More China easing seen

beijing/shanghai — China’s manufacturing sector contracted at its sharpest pace in nine months in August, according to a survey showing falling export orders and rising inventories, a signal that more policy stimulus may be needed to engineer a second half pick-up in growth.



By Lucy Hornby And Gabriel Wildau (Reuters)

Published: Fri 24 Aug 2012, 10:57 PM

Last updated: Tue 7 Apr 2015, 12:17 PM

As calls grew louder from analysts and investors for further measures from Beijing to support the economy, China’s central bank on Thursday completed its largest weekly injection of funds into the financial system in seven months — a move traders saw as a substitute for a cut in banks’ required reserve ratio.

The HSBC Flash China manufacturing purchasing managers index, or PMI — a preliminary read-out that provides an early peek at data for August — fell to 47.8 this month, its lowest level since November and well down from July’s final figure of 49.3.

“Inventory numbers are the highest on record.

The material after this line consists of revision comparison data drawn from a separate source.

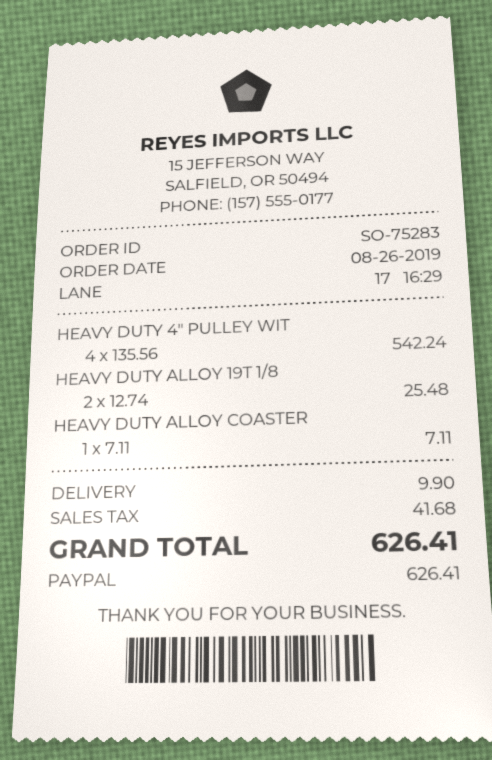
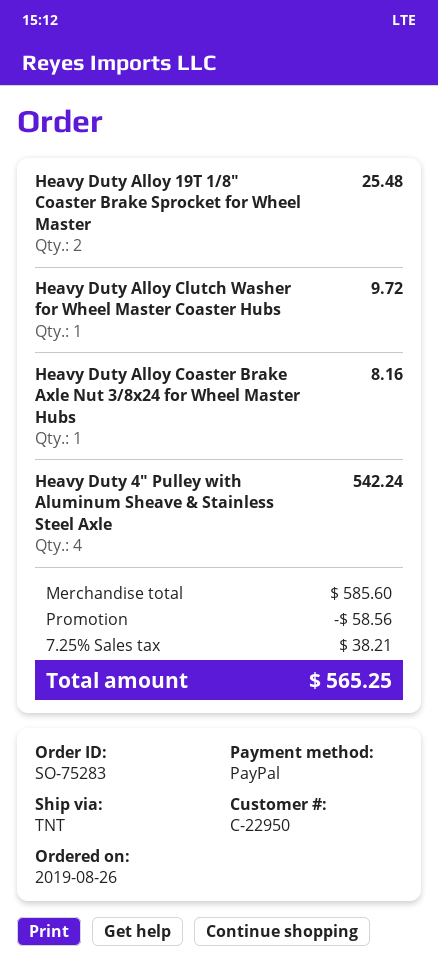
HEAVY DUTY ALLOY COASTER: 1 for 7.11 -> 1 for 8.16
Heavy Duty Alloy Clutch Washer for Wheel Master Coaster Hubs: none -> 1 for 9.72
discount: none -> 58.56
shipping: 9.90 -> none
tax: 41.68 -> 38.21
total: 626.41 -> 565.25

Orders to inventory are the lowest since December 2008. Foreign orders to inventory are the lowest since January 2009. It’s very hard to put a positive spin on anything within the data,” said Robert Rennie, chief currency strategist at Westpac Bank In Sydney. “Bottom line — a very poor update with some very poor China data to come.”

Falling demand from debt-ridden Europe, China’s single biggest export market, has put the Chinese economy under pressure, with the ripples now being felt throughout east Asia. Sixth consecutive quarters of slowing Chinese growth have also taken a toll on commodities markets, with falling prices and an uncertain outlook prompting miner BHP Billiton to shelve a $20 billion expansion project in Australia.